フィリップモリス社が「加熱式タバコ」押しの一面広告を出しました。
同社は営業戦略的に、もう紙巻きタバコには見切りを付けたんじゃないかと思います。言い換えると、紙巻きタバコが地上から消滅しても自分たちは加熱式タバコで食ってゆく、そして加熱式タバコを吸う人が増えて欲しいというわけでしょう。
で、この一面広告ですが、先日のJT車内吊り広告のような私の整理のしかたをパクったものではないですが、改正健康増進法のアピールとしてはやっぱり残念な広告ですね。
上段で、改正健康増進法についてポイントを解説しているのは、まあよいでしょう。
ただ、喫煙エリアに20歳未満が立ち入れないこと、及び喫煙室での標識掲示義務に触れているのはよいですが、20歳未満が立ち入れないことの掲示義務があることは落としていますね。この点に触れないのは、JT車内吊り広告と同様の残念さを感じます。
中断のグラフはまあデータに基づくもののようなので、よいでしょう。その中身自体は目新しいものではありません。
一方で、下段の「ご担当者の声」は、ダイエット食品の「お客様の声」レベルの記事で残念感がはんぱないです。
何より大事なのは、改正健康増進法が加熱式タバコをどう扱っているかということでしょう。
改正健康増進法によって、オフィスは原則禁煙になります(第二種施設=「多数の者が利用する施設」=「2人以上の者が同時に,又は,入れ替わり利用する施設」)。
オフィス内で、紙巻きタバコを吸えるのは「喫煙専用室」を設ける必要があります。「専用」である以上、そこは執務室や会議室には使うことはできません。
ただ加熱式タバコについては附則で別取り扱いが認められています。「加熱式タバコ専用喫煙室」というものの設置が認められており、そこは執務室や会議室にすることができることになります。
但し、オフィスの「一部」である必要があります。オフィスの「全部」を「加熱式タバコ専用喫煙室」にすることはできません。
「一部」である以上、間仕切りが必要になります。
具体的には飲食店と同様に、壁・天井で区画、0.2m/s以上の気流、屋外または外部への排気が求められます。
つまり、それなりの設備投資が求められるというわけです。
こんな設備投資をしてまで、「加熱式タバコという喫煙対策」をすることが、企業活動として合理的なのかという話になります。
なお、フロアで分ければ上記の間仕切りに代わるものになるようですが、フロア分けは人員配置上の問題もからむところ、加熱式タバコ喫煙者か否かを人員配置で考慮するのも変な話です。
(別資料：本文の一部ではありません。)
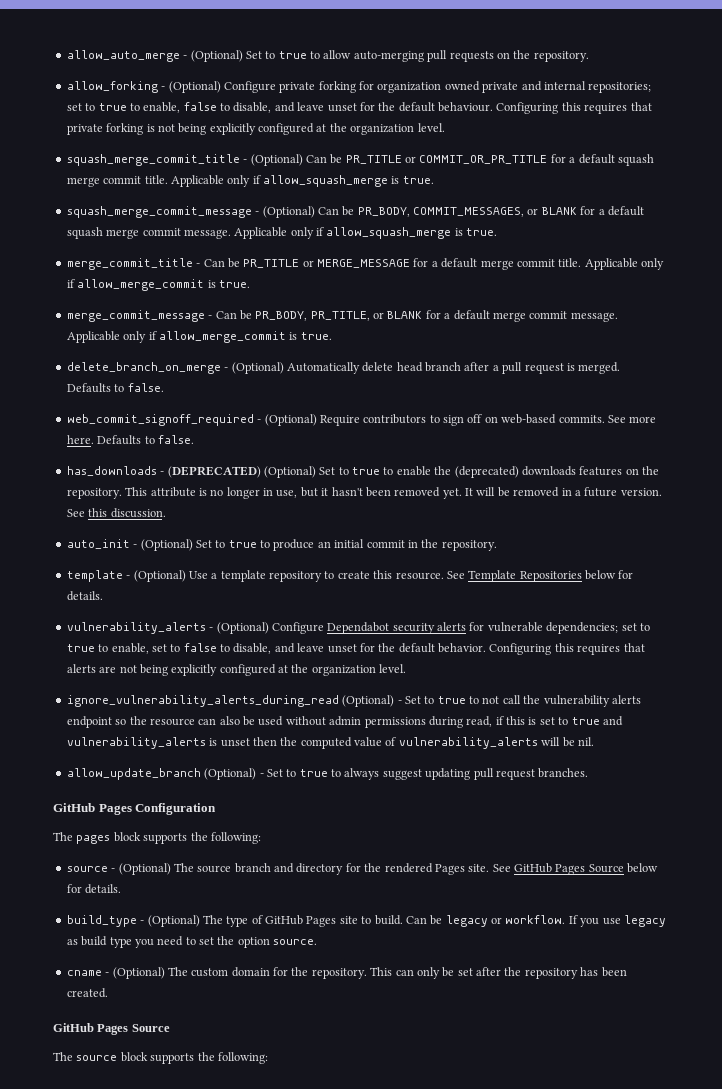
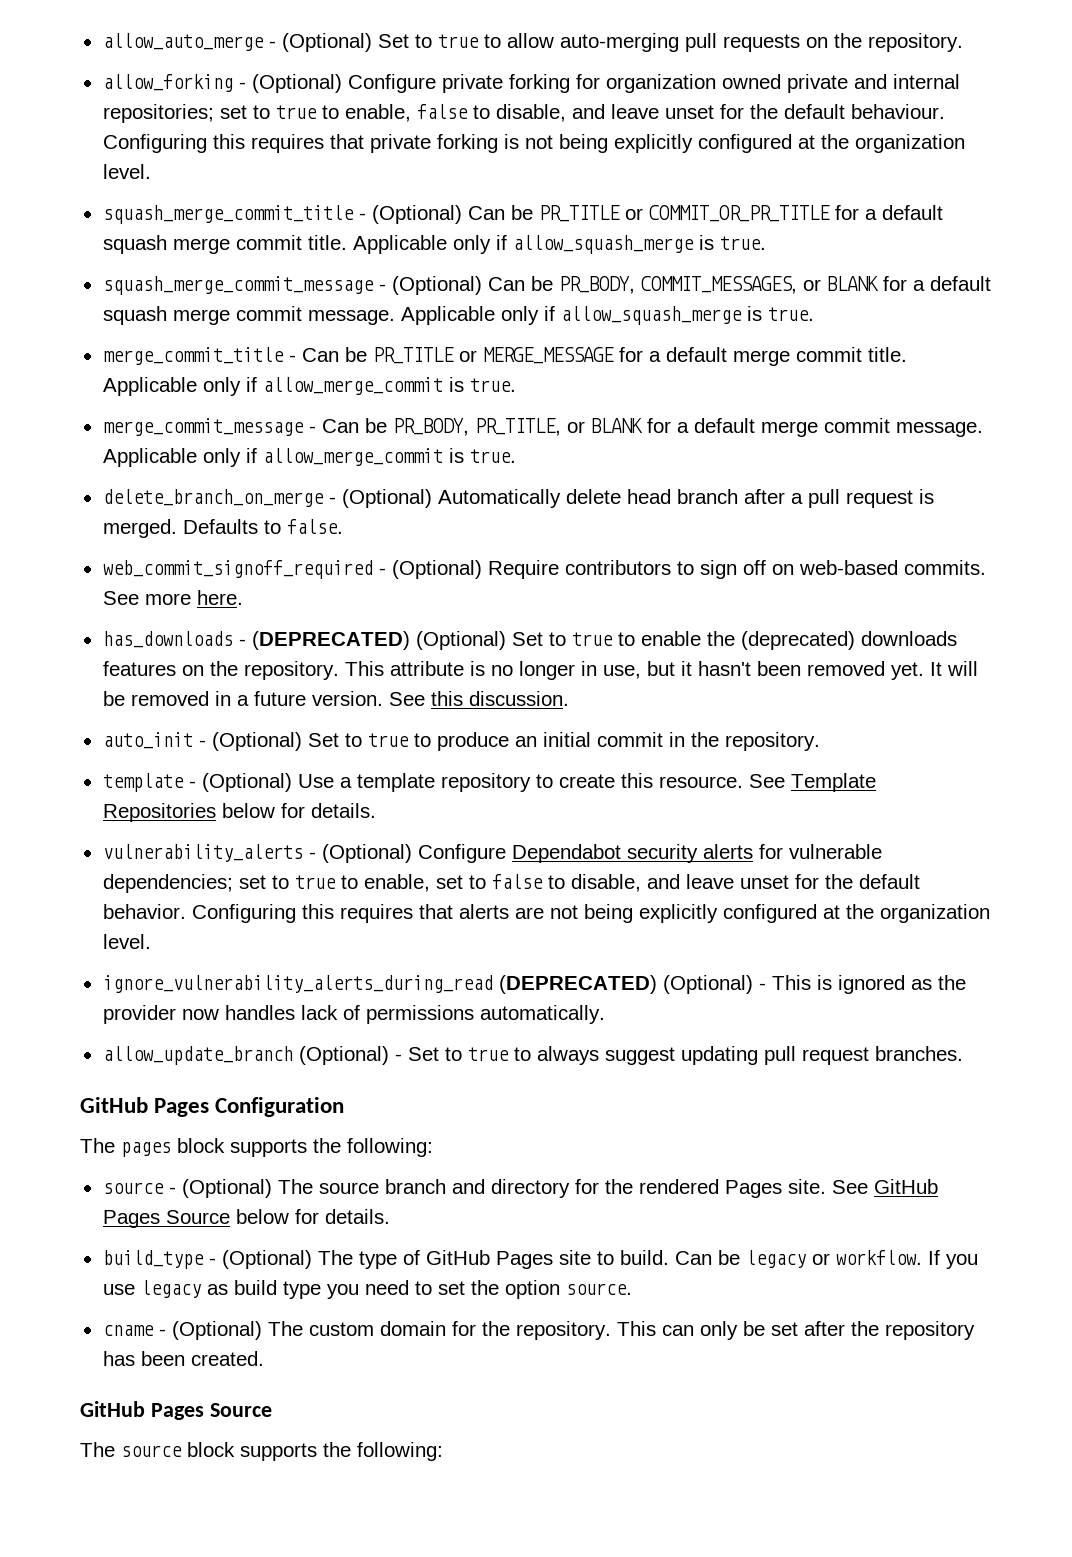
- See more here. Defaults to false.
+ See more here.
- ignore_vulnerability_alerts_during_read (Optional) - Set to true to not call the vulnerability alerts endpoint so the resource can also be used without admin permissions during read, if this is set to true and vulnerability_alerts is unset then the computed value of vulnerability_alerts will be nil.
+ ignore_vulnerability_alerts_during_read (DEPRECATED) (Optional) - This is ignored as the provider now handles lack of permissions automatically.

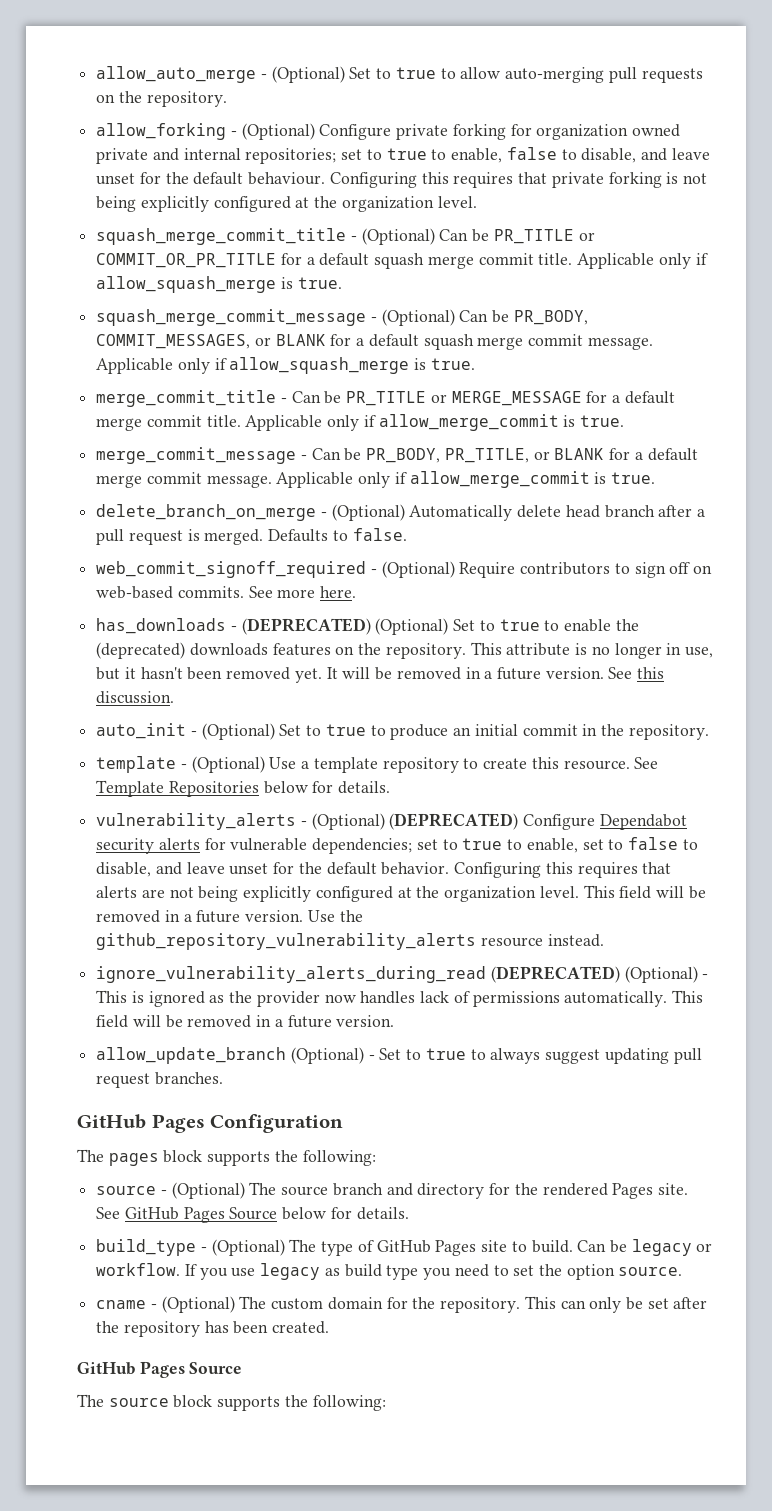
- vulnerability_alerts - (Optional) Configure Dependabot security alerts for vulnerable dependencies; set to true to enable, set to false to disable, and leave unset for the default behavior.
+ vulnerability_alerts - (Optional) (DEPRECATED) Configure Dependabot security alerts for vulnerable dependencies; set to true to enable, set to false to disable, and leave unset for the default behavior.
+ This field will be removed in a future version. Use the github_repository_vulnerability_alerts resource instead.
- ignore_vulnerability_alerts_during_read (DEPRECATED) (Optional) - This is ignored as the provider now handles lack of permissions automatically.
+ ignore_vulnerability_alerts_during_read (DEPRECATED) (Optional) - This is ignored as the provider now handles lack of permissions automatically. This field will be removed in a future version.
つまるところ、「加熱式タバコという喫煙対策」というスローガンは、オフィスにいる人が全員加熱式タバコを吸うようになれば別ですが(そしてフィリップモリス社はそれを狙っている)、そうで無い限り、フィリップモリス社の主観にとどまるものであり、何の対策にもなっていないと考えるべきでしょう。
なお、今般の改正健康増進法においては、加熱式タバコは「他人の健康を損なうおそれがあることが明らかでない」として別取り扱いが認められましたが、改正法成立後に、WHOがその受動喫煙の危険についてレポートをまとめました(こちら)。今後、見直しが検討されるべきでしょう。
この点、兵庫県受動喫煙禁止条例は、加熱式タバコと紙巻きタバコを同列に扱っている点は評価できます(つまり、兵庫県内では「加熱式タバコ専用喫煙室」は設置できない)。